В аэропорту Гётеборга меня вела за руку дочь. При пересадке в аэропорту Франкфурта пришлось опираться на собственные силы. Тщетно высматривал я на табло свой рейс. Нету! Неподалёку прогуливался служитель  аэропорта. На безошибочно считанное с моей физиономии  недоумение он среагировал как на кнопку вызова (похоже, это и есть его служебная функция). С помощью дюжины известных мне немецких слов, нанизанных на указательный палец, я открыл ему свою встревоженную душу. И услышал: «Вы, наверно, и по-русски говорите?» Из этих пяти слов больше всего меня  обрадовало «и»: оказывается, я говорю по-немецки! Да так, что тренированный немец даже кое-что поймёт – к примеру, какой язык мне родной.

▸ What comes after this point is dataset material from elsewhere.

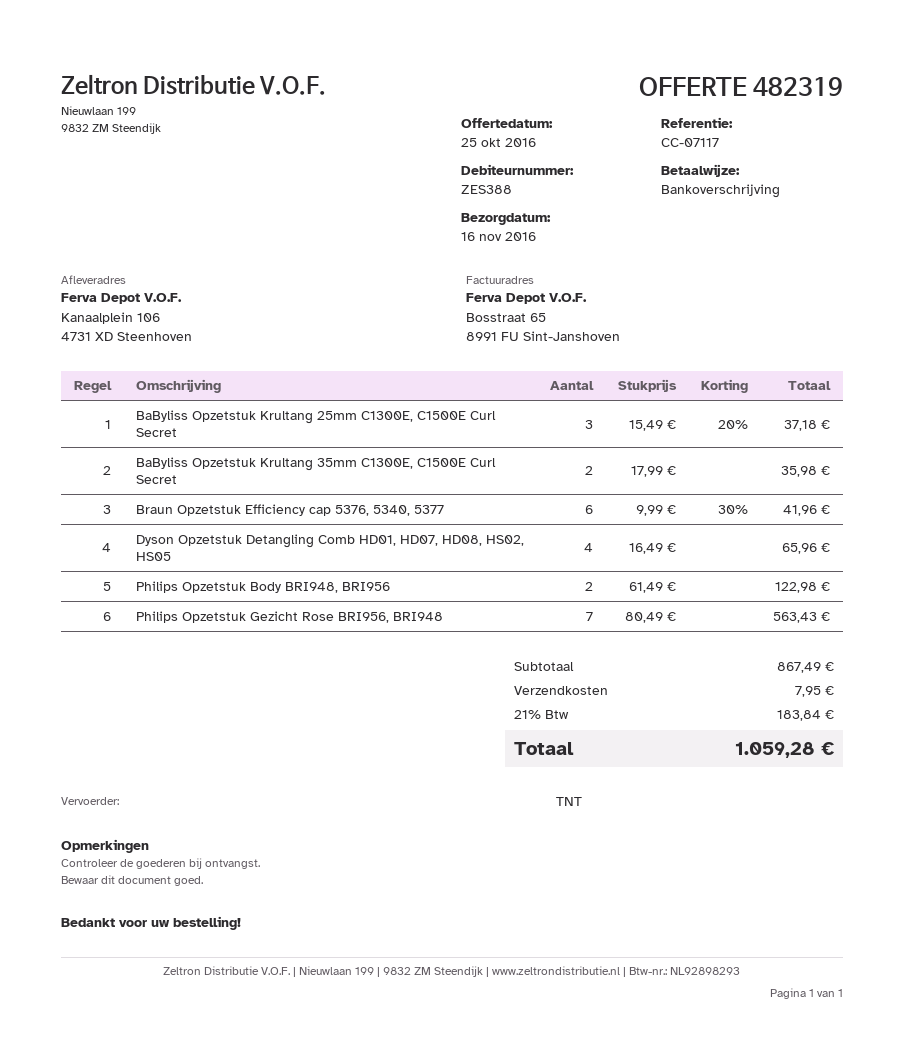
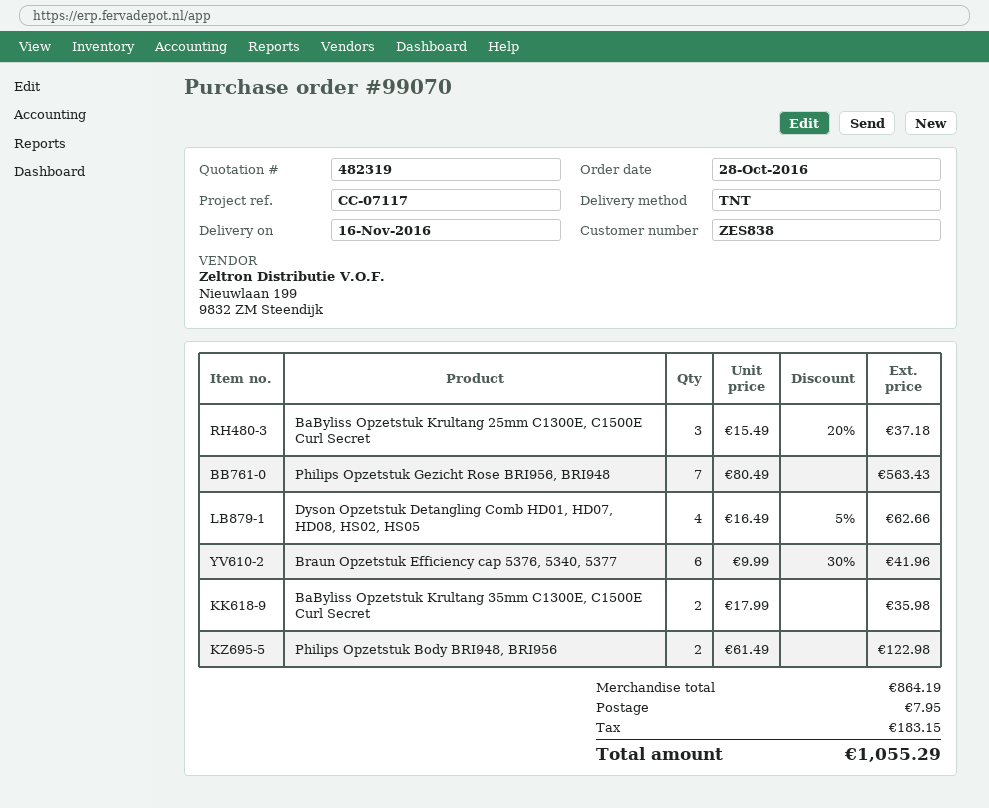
customer number: ZES388 -> ZES838
Dyson Opzetstuk Detangling Comb HD01, HD07, HD08, HS02, HS05: 4 x 16.49 = 65.96 -> 4 x 16.49 - 5% = 62.66
subtotal: 867.49 -> 864.19
tax: 183.84 -> 183.15
total: 1059.28 -> 1055.29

Развеселясь, я и в самолёте продолжил игру в deutsche Sprache. Стюардессе-литовке заказал Wein und Tee. Получив заказанное, изящно изогнулся: Danke schon. И благоразумно остановился: вдруг её запас немецких слов превосходит мой и продолжение игры приведёт к моему разоблачению. Стюардесса лучезарно улыбнулась, и я понял, что, согласившись выпить вина и чаю, оказал авиакомпании высокую честь. Тележка, гружённая напитками и улыбками, поехала дальше. Дальше сидели  или, царапая макушками потолок, стояли баскетболисты каунасского «Жальгириса». Им были вручены улыбки не конвейерного производства, а индивидуализированные радостью узнавания. Чёрная туча зависти появилась на горизонте, но без признаков агрессии. Во-первых, подумал я, сам виноват, что не вырос большой. А во-вторых, хоть улыбка, адресованная тебе, и сошла с конвейера, хоть она по сути элемент форменной одежды, разве худо было бы оснастить этим элементом любую форму, не обходя и нудистов, чья форменная одежда – нагота?

Какие только мысли не журчат в голове праздного человека, постоявшего у воды, чьё имя стало его фамилией.

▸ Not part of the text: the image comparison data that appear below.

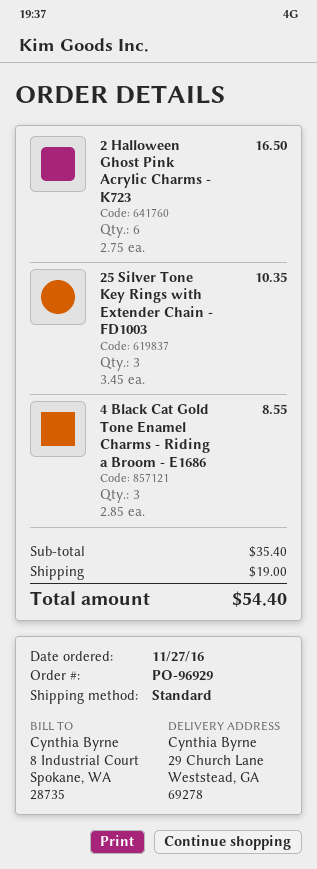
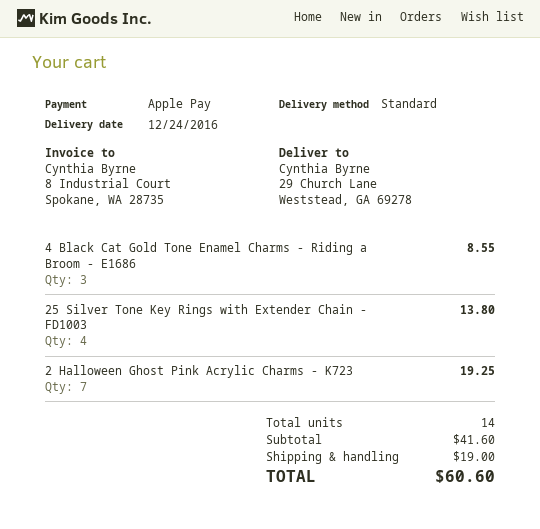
2 Halloween Ghost Pink Acrylic Charms - K723: 6 for 16.50 -> 7 for 19.25
25 Silver Tone Key Rings with Extender Chain - FD1003: 3 for 10.35 -> 4 for 13.80
subtotal: 35.40 -> 41.60
total: 54.40 -> 60.60

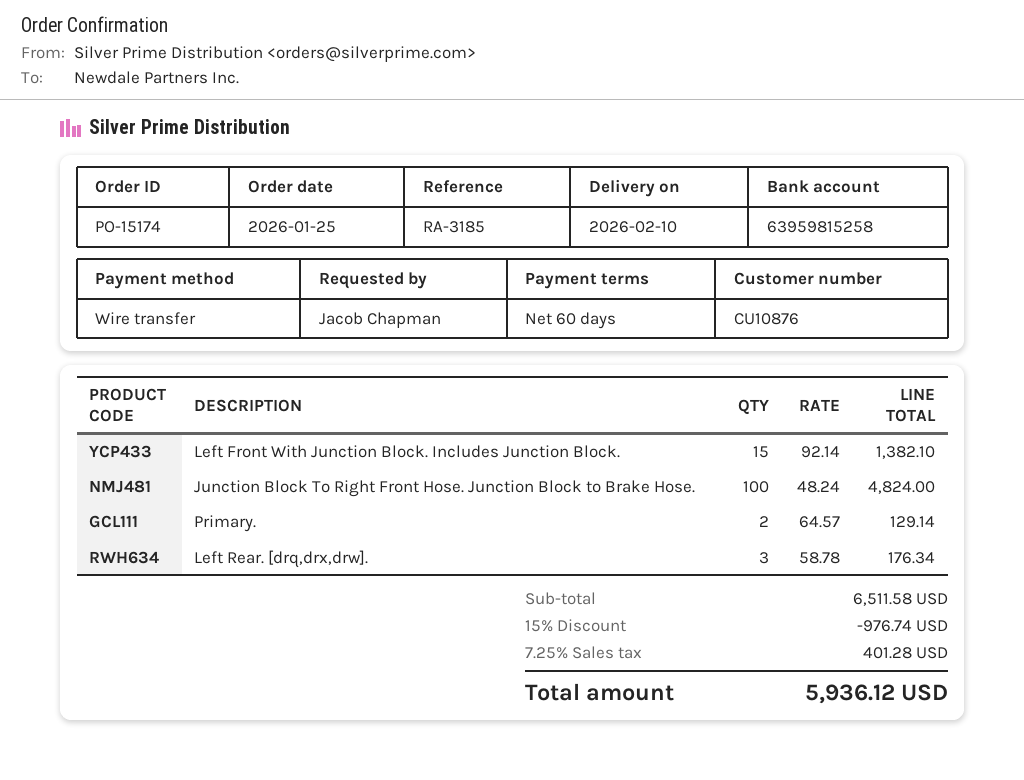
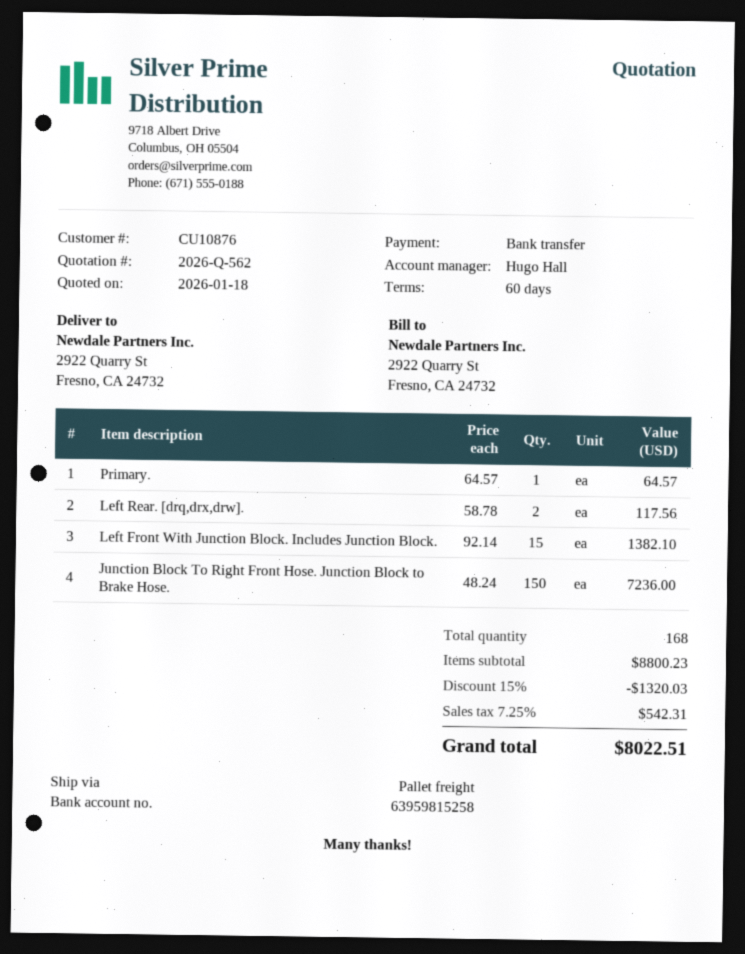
Junction Block To Right Front Hose. Junction Block to Brake Hose.: 100 x 48.24 = 4824.00 -> 150 x 48.24 = 7236.00
Primary.: 2 x 64.57 = 129.14 -> 1 x 64.57 = 64.57
Left Rear. [drq,drx,drw].: 3 x 58.78 = 176.34 -> 2 x 58.78 = 117.56
subtotal: 6511.58 -> 8800.23
discount: 15% = 976.74 -> 15% = 1320.03
tax: 7.25% = 401.28 -> 7.25% = 542.31
total: 5936.12 -> 8022.51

И тут, в конце, надо вернуться к началу. Уже дома, бродя по интернету, я обнаружил, что имя это  носит лишь та вода, с которой я прощался в Гётеборге, а вода, с которой здоровался в Мальмё, – пролив Эрессун (или Зунд). Оплошали мы с дочкой, обознались.  На карте, на которую мы, отправляясь в Мальмё, бросили беглый взгляд, этот Эрессун, короткая и узкая перемычка между Каттегатом и Балтийским морем, оставлен без имени (места для букв не нашлось), и мы приняли его за часть Каттегата.

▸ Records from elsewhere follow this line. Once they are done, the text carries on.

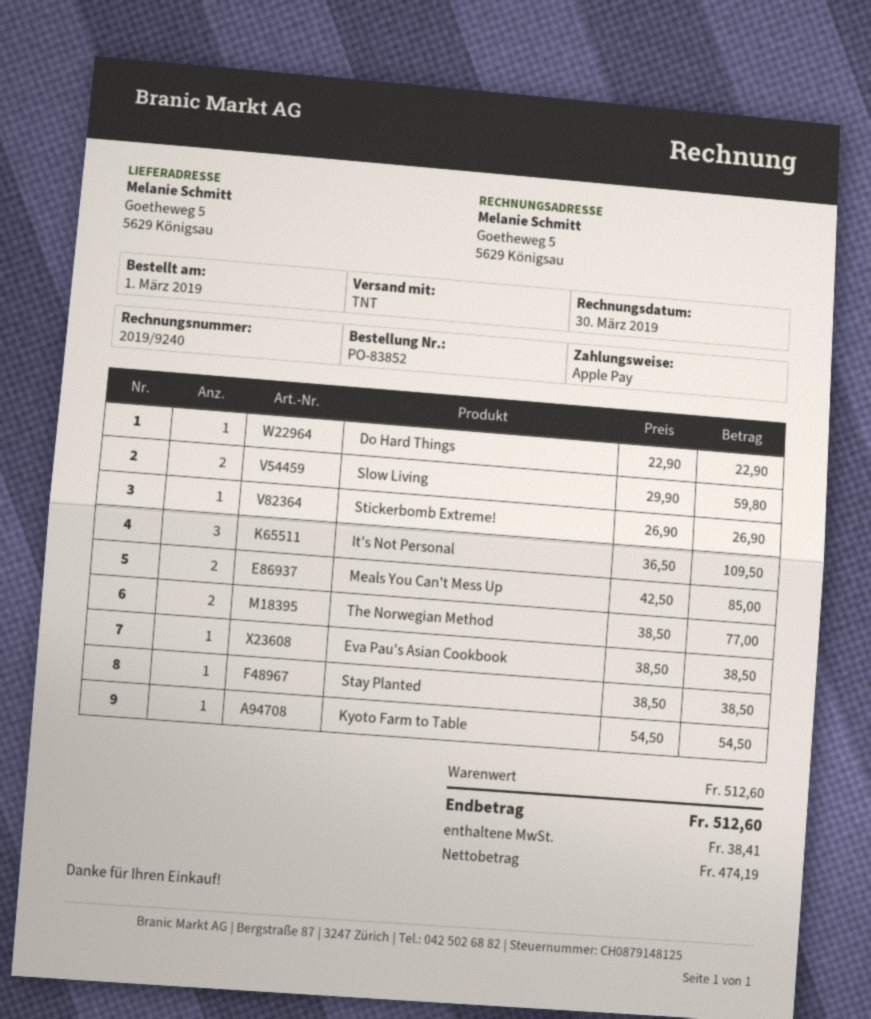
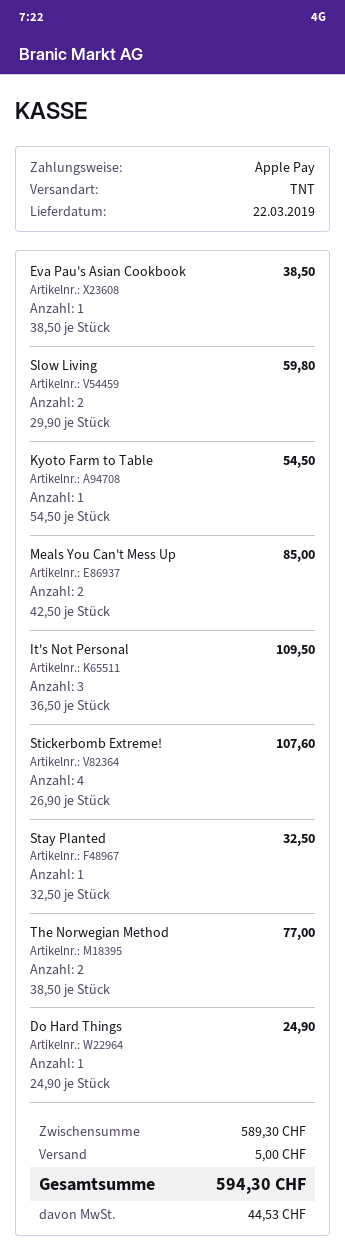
Do Hard Things: 1 x 22.90 = 22.90 -> 1 x 24.90 = 24.90
Stickerbomb Extreme!: 1 x 26.90 = 26.90 -> 4 x 26.90 = 107.60
Stay Planted: 1 x 38.50 = 38.50 -> 1 x 32.50 = 32.50
subtotal: 512.60 -> 589.30
shipping: none -> 5.00
tax: 38.41 -> 44.53
total: 512.60 -> 594.30

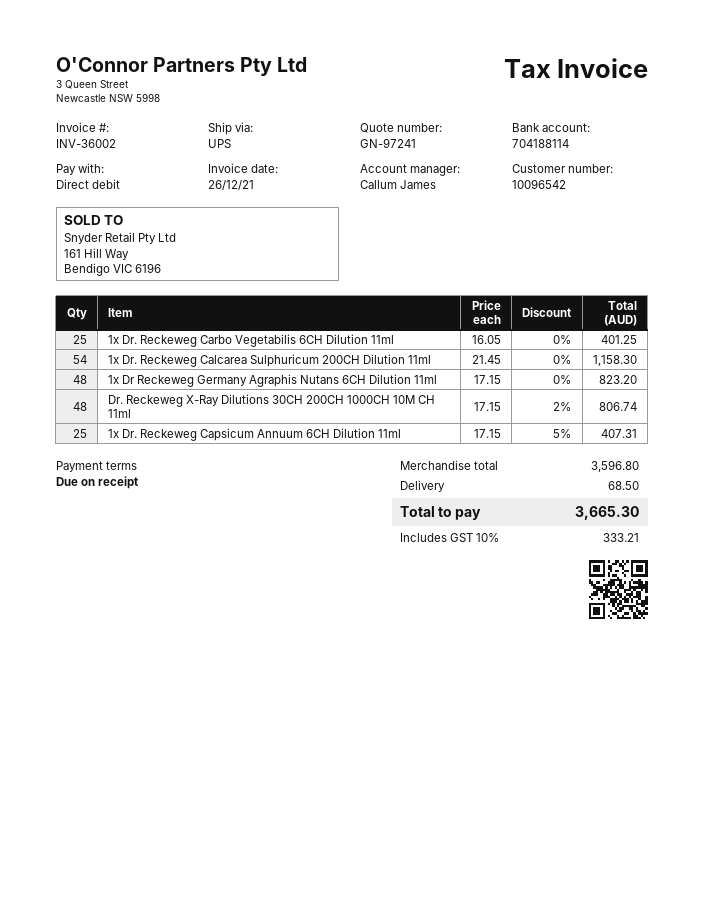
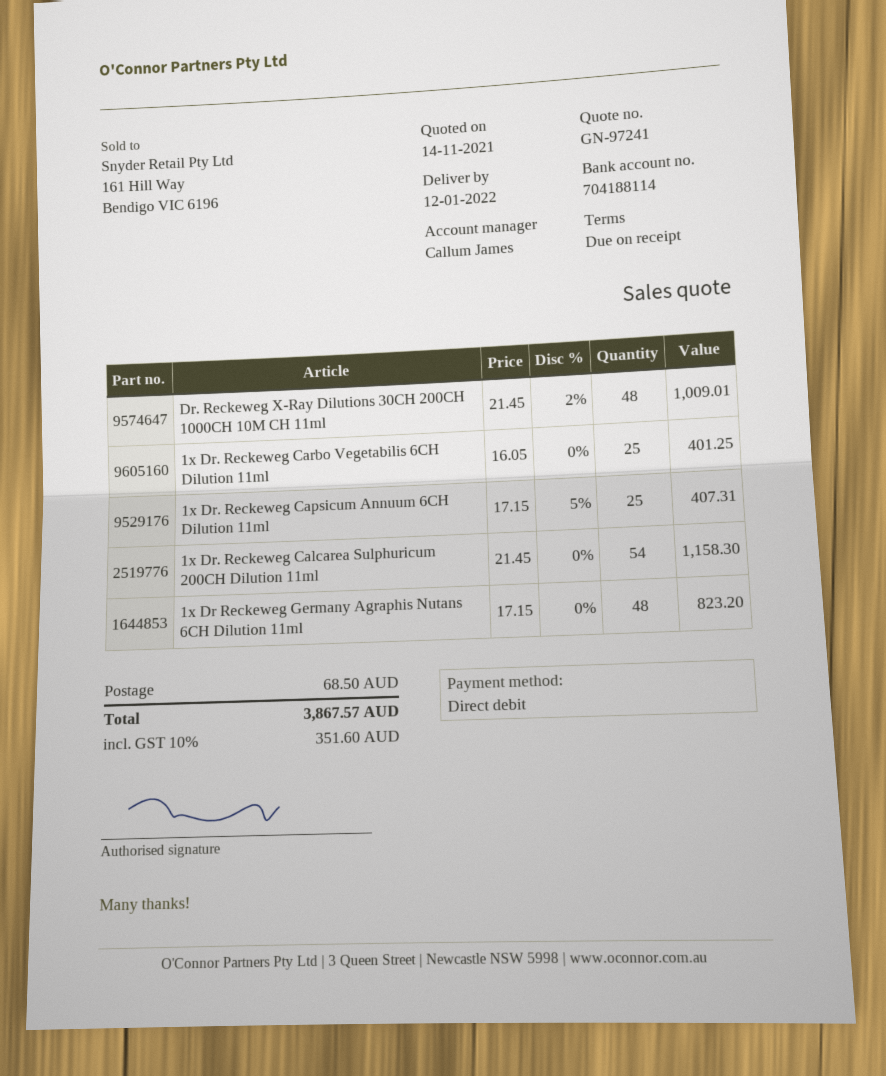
Dr. Reckeweg X-Ray Dilutions 30CH 200CH 1000CH 10M CH 11ml: 48 x 17.15 - 2% = 806.74 -> 48 x 21.45 - 2% = 1009.01
tax: 10% = 333.21 -> 10% = 351.60
total: 3665.30 -> 3867.57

Тогда вопрос: что ж ты, паломник хренов, повествуя о Мальмё и уже зная, что здесь другой пролив, разводил турусы на колёсах про тёзку? Ответ: я ведь не про варяжские воды повествовал, а про  свою ориентацию в них, нагруженную историческими реминисценциями.  Такая в Мальмё вышла ориентация. С промашкой, но реминисценциям не в ущерб. И вообще: все проливы впадают в реку времени, и, стоя на берегах двух проливов, я плавал именно в ней.                                                                                                                                                                                                                                                                                          

 

**

Одновременно с присылкой этих заметок Анри Кетегат откликнулся на только что опубликованную в нашей колонке статью «Сталин - в массовом сознании. По поводу последнего опроса ВЦИОМ». Мне показалось уместным добавить к публикуемым заметкам этот его отклик:

«…Что ж до «испорченного термометра» (речь идет об усматриваемой мною дефектности методики, используемой ВЦИОМом. – А. А.)... Мне кажется, среди его дефектов – и сугубо ретроспективная диспозиция. Если бы в анкете присутствовали – в качестве контрольных – проспективные и прожективные вопросы, картина могла бы оказаться иной, не столь удручающей. Одно дело Сталин в музее восковых фигур (чтоб гордиться), другое – живьём в Кремле (чтоб бояться). Одно дело – лес рубИЛИ и щепки летЕЛИ (такое, понимашь, время было), другое – пусть опять рубят и опять летят, меня-то на щепки, бог даст, не изведут. А если бог не даст? И у иного засталинца рука сама потянется к неотмытому от сталинщины затылку».